Un desarrollador anónimo relata cómo, en una madrugada de insomnio, construyó un motor de búsqueda personal dirigido a creadores independientes: portfolios, fanzines, proyectos artísticos unipersonales y software de pequeños autores, frente al ruido documental y de SEO corporativo que domina los buscadores generalistas.
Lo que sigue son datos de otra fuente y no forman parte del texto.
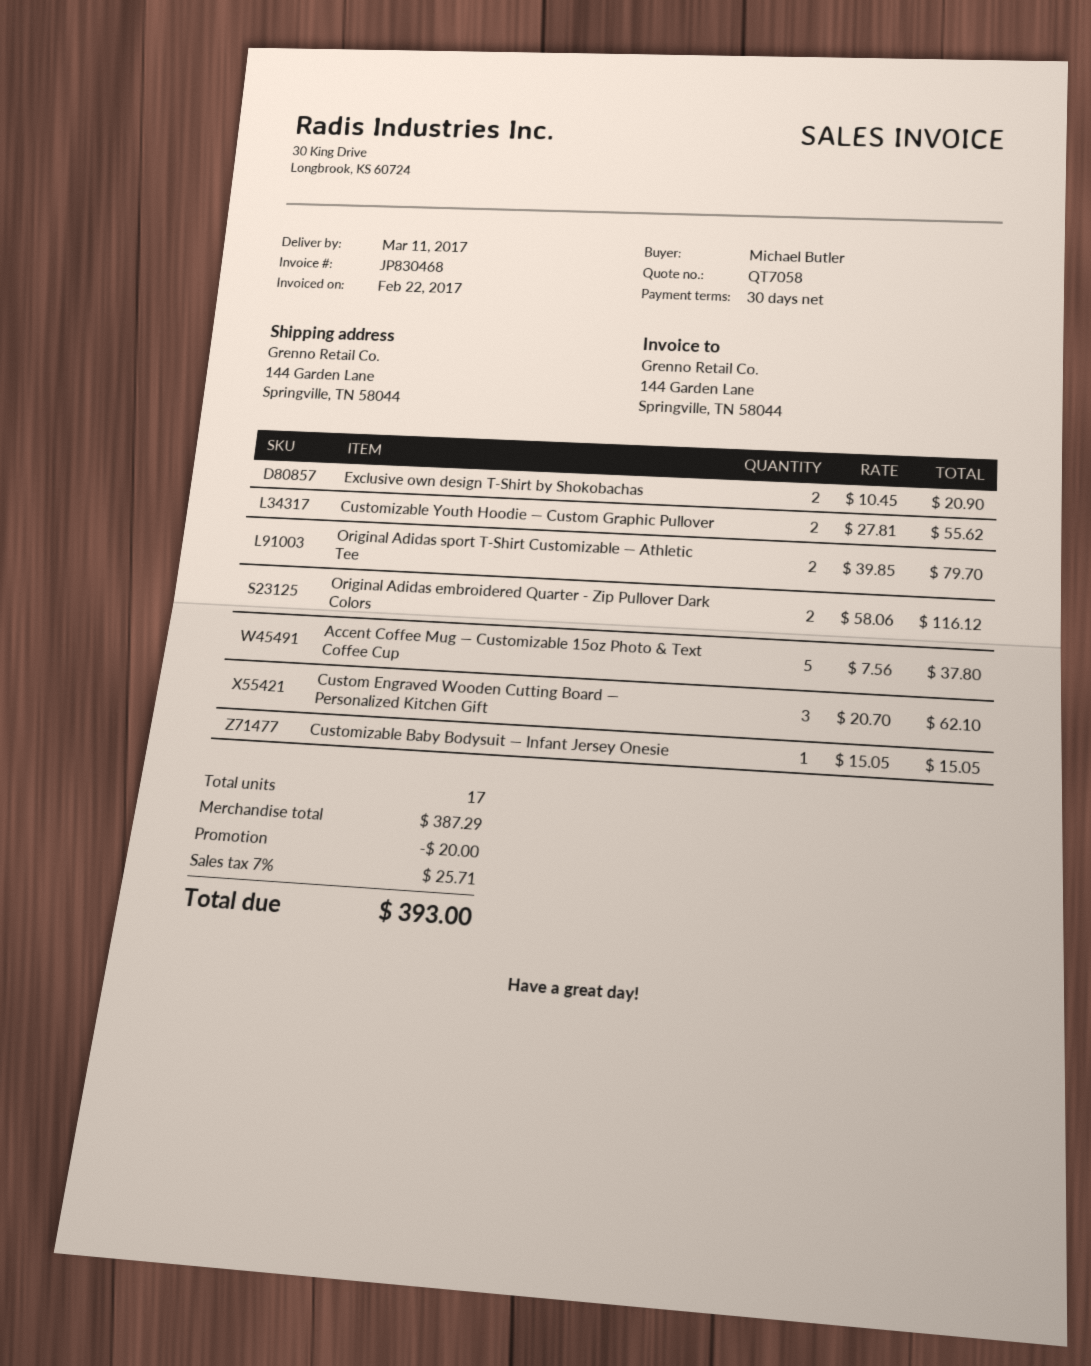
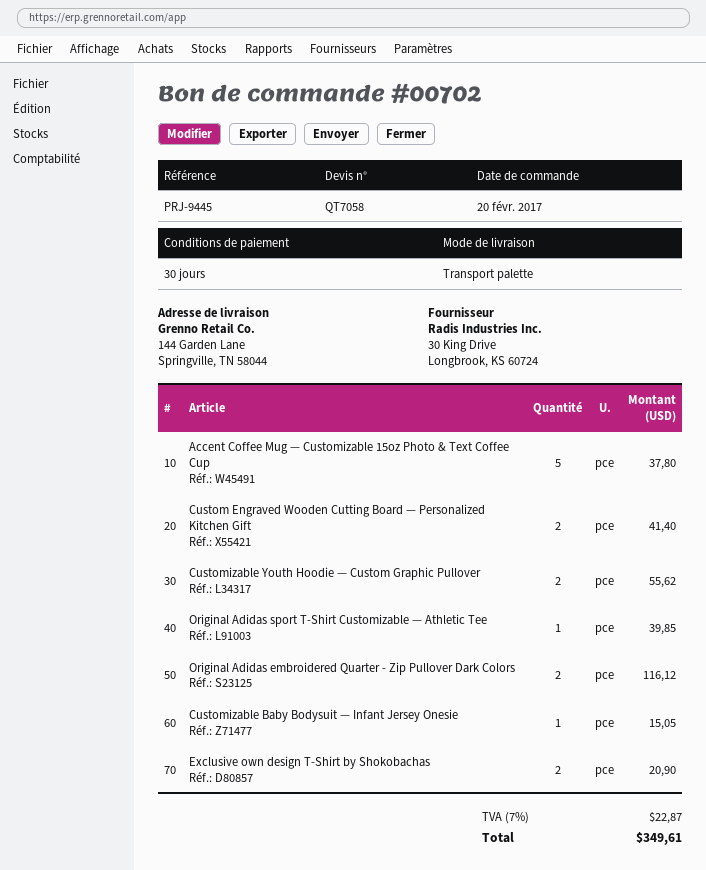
Original Adidas sport T-Shirt Customizable — Athletic Tee: 2 for 79.70 -> 1 for 39.85
Custom Engraved Wooden Cutting Board — Personalized Kitchen Gift: 3 for 62.10 -> 2 for 41.40
discount: 20.00 -> none
tax: 7% = 25.71 -> 7% = 22.87
total: 393.00 -> 349.61

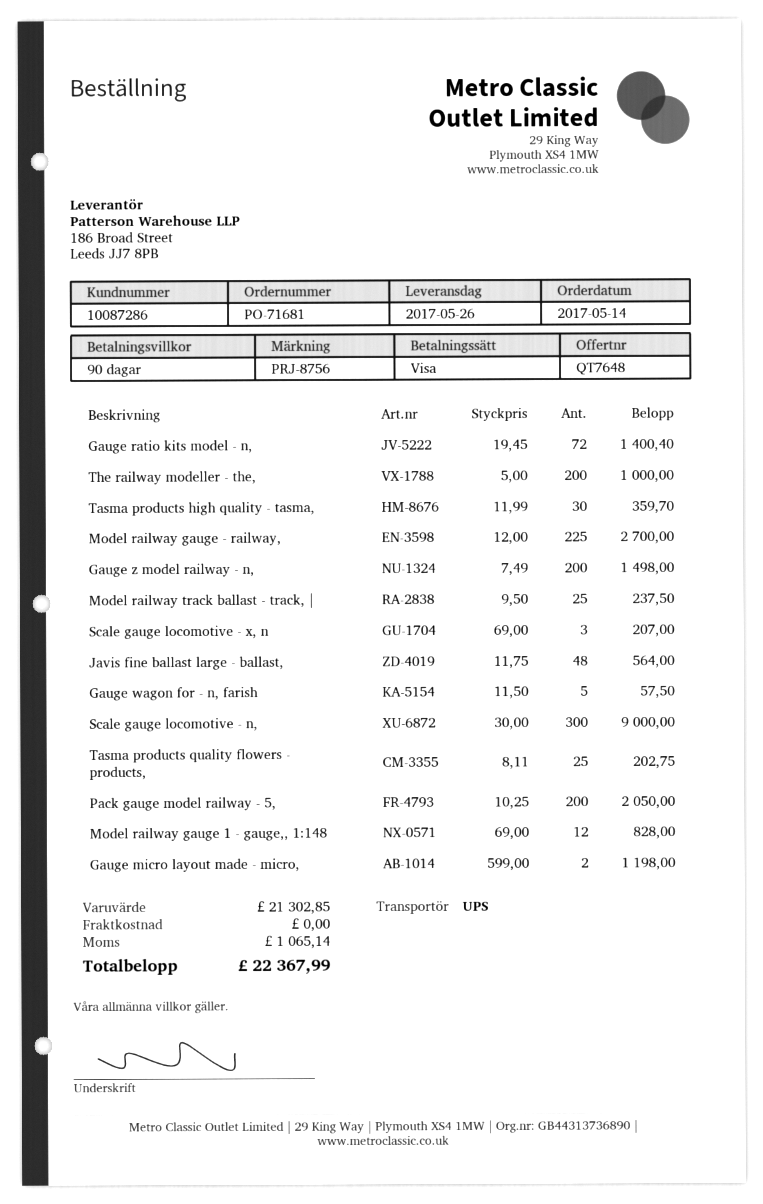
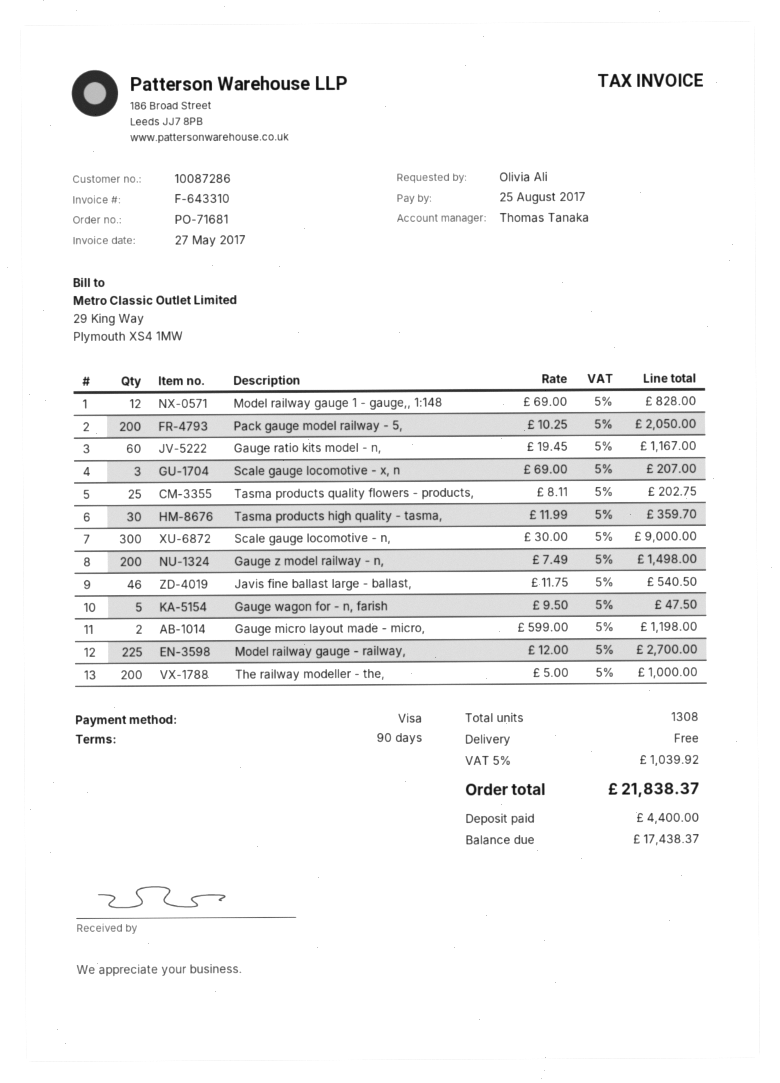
Gauge ratio kits model - n,: 72 x 19.45 = 1400.40 -> 60 x 19.45 = 1167.00
Model railway track ballast - track, |: 25 x 9.50 = 237.50 -> none
Javis fine ballast large - ballast,: 48 x 11.75 = 564.00 -> 46 x 11.75 = 540.50
Gauge wagon for - n, farish: 5 x 11.50 = 57.50 -> 5 x 9.50 = 47.50
tax: 1065.14 -> 1039.92
total: 22367.99 -> 21838.37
El sistema indexa solo páginas de inicio de unos 40 millones de dominios y almacena alrededor de 1 KB de metadatos por sitio en Postgres —nombre, dos o tres frases, categoría y etiquetas— generados por un modelo de lenguaje local pequeño.
La arquitectura se divide en cuatro procesos: tres corren en su PC (semillas, rastreador y lógica de cola) y un cuarto, la GPU alquilada, se encarga del resumen sin tocar la base de datos. El texto crudo de cada página se borra tras el procesamiento, una decisión clave para evitar acumular cientos de gigas. El autor tuvo que recalibrar varias veces la cola de rastreo: un primer barrido devolvió más del 90 % de sitios corporativos, y Tumblr y Neocities amenazaron con copar el índice. Las soluciones fueron ponderar la prioridad por categoría y limitar a 100 los subdominios por dominio raíz, una regla que eliminó de golpe 45.000 páginas en cola.
El coste real fue modesto. Una GPU de gama media alquilada a unos 35 centavos la hora procesa alrededor de 600 páginas por minuto, lo que se traduce en aproximadamente un dólar por cada 100.000 sitios catalogados. Para los 560.183 indexados, el gasto total rondó los diez dólares. El autor describe los errores que aparecieron —resúmenes inventados a partir de palabras sueltas en el nombre de dominio, bloqueos por CPU compartida, caídas en frío a alta concurrencia— y comparte la tabla de tiempos y costes para escalar de 10.000 a diez millones de sitios con una, dos o tres GPUs.